The task:
Transcribe only the lines of the listing below from the one holding "(254, 257) none" through the one holding "[221,615,280,632] (question ->", inclusive, without any change.
Provided information: Begin
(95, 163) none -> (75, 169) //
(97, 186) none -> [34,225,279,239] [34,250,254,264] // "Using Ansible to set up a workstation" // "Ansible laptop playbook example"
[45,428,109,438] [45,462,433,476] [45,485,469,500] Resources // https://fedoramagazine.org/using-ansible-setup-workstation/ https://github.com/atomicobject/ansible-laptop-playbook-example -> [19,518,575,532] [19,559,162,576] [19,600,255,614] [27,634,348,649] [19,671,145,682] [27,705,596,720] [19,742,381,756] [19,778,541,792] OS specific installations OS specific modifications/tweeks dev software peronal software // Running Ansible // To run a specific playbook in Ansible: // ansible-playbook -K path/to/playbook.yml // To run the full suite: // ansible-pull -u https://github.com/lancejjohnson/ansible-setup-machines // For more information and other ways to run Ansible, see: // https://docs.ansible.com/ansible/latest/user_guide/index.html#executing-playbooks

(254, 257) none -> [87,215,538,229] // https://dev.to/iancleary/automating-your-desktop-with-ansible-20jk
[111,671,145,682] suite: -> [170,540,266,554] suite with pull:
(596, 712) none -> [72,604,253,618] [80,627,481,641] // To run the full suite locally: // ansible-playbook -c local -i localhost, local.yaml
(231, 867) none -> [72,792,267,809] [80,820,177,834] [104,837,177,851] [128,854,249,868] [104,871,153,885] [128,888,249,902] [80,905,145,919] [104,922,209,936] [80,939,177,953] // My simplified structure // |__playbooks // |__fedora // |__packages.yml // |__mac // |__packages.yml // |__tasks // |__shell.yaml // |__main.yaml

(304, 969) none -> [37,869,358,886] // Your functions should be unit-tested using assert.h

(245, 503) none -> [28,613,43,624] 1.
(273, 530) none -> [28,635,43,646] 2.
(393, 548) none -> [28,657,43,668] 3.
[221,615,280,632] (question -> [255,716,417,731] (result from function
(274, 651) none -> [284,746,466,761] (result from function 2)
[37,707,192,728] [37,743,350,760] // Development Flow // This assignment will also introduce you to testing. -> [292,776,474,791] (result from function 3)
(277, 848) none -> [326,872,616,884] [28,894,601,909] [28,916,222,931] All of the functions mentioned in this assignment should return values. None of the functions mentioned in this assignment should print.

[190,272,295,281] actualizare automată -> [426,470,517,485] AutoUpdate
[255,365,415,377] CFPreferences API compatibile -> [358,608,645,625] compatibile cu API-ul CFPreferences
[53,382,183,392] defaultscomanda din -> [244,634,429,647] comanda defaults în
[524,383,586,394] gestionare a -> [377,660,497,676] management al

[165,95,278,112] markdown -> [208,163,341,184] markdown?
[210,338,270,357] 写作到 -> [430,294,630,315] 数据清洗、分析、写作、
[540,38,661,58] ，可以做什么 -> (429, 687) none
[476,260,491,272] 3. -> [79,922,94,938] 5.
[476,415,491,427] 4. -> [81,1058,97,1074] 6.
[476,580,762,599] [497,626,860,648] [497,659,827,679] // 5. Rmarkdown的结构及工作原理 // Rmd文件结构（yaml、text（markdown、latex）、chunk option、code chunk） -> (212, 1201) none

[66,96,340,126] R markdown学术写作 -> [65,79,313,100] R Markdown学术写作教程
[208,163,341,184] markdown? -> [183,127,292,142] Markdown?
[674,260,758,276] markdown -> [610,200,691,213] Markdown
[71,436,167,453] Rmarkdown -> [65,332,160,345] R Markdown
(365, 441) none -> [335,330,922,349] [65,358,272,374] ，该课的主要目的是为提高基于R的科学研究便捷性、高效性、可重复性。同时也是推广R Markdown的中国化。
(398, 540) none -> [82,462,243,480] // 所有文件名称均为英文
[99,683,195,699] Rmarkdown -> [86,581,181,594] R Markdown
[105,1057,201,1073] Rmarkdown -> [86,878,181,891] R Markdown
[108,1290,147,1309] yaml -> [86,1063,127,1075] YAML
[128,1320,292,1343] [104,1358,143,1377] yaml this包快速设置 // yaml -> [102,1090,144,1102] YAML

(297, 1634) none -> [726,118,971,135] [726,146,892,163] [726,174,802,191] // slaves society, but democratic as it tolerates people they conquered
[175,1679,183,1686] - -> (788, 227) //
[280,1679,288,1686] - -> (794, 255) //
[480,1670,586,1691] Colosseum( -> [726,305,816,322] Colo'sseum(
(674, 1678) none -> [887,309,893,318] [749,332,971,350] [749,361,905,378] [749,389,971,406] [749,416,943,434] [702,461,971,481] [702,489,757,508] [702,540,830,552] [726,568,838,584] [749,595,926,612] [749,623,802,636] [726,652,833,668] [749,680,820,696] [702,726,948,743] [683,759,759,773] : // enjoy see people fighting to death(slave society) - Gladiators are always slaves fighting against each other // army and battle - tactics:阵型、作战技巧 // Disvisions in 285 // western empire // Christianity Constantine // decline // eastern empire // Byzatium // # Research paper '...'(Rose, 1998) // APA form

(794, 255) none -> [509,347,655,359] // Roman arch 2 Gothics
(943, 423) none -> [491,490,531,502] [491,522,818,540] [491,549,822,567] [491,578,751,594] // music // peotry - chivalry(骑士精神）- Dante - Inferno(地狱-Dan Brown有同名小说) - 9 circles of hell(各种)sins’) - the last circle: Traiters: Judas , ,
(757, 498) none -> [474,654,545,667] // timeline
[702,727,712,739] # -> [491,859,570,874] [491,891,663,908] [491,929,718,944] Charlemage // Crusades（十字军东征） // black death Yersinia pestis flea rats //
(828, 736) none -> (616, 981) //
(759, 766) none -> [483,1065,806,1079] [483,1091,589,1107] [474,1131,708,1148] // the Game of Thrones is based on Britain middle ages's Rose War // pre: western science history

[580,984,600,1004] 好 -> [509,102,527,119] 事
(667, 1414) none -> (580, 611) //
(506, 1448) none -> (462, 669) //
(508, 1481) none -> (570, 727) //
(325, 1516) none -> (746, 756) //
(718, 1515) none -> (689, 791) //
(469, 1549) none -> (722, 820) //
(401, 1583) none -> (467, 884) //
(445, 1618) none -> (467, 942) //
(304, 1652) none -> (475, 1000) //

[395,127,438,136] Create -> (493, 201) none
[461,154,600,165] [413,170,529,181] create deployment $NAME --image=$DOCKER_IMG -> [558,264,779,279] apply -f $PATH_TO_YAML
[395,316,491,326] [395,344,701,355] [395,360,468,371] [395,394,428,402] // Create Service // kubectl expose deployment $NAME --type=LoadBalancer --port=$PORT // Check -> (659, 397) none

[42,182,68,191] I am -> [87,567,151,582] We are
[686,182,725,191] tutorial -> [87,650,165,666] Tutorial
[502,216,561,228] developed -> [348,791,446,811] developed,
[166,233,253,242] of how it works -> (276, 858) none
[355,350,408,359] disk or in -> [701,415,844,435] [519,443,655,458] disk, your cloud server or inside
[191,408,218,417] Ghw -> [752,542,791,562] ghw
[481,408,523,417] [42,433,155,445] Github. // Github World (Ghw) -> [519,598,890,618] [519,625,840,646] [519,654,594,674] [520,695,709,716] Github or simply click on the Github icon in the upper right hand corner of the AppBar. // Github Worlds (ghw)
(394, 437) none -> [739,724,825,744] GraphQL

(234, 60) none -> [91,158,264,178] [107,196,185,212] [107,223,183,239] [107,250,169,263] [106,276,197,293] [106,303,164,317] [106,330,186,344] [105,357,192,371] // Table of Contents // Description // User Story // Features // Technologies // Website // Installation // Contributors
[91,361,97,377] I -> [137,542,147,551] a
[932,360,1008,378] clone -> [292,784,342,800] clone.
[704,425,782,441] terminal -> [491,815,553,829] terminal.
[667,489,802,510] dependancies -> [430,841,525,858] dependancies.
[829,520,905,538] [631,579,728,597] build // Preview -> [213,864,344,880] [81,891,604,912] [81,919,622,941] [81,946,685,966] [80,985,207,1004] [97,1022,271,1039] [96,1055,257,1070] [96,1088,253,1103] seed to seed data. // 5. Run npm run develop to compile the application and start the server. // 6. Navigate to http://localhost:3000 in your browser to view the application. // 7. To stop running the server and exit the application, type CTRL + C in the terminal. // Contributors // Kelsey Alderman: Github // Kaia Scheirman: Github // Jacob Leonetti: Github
Provided information: End
Answer:
(254, 257) none -> [87,215,538,229] // https://dev.to/iancleary/automating-your-desktop-with-ansible-20jk
[111,671,145,682] suite: -> [170,540,266,554] suite with pull:
(596, 712) none -> [72,604,253,618] [80,627,481,641] // To run the full suite locally: // ansible-playbook -c local -i localhost, local.yaml
(231, 867) none -> [72,792,267,809] [80,820,177,834] [104,837,177,851] [128,854,249,868] [104,871,153,885] [128,888,249,902] [80,905,145,919] [104,922,209,936] [80,939,177,953] // My simplified structure // |__playbooks // |__fedora // |__packages.yml // |__mac // |__packages.yml // |__tasks // |__shell.yaml // |__main.yaml

(304, 969) none -> [37,869,358,886] // Your functions should be unit-tested using assert.h

(245, 503) none -> [28,613,43,624] 1.
(273, 530) none -> [28,635,43,646] 2.
(393, 548) none -> [28,657,43,668] 3.
[221,615,280,632] (question -> [255,716,417,731] (result from function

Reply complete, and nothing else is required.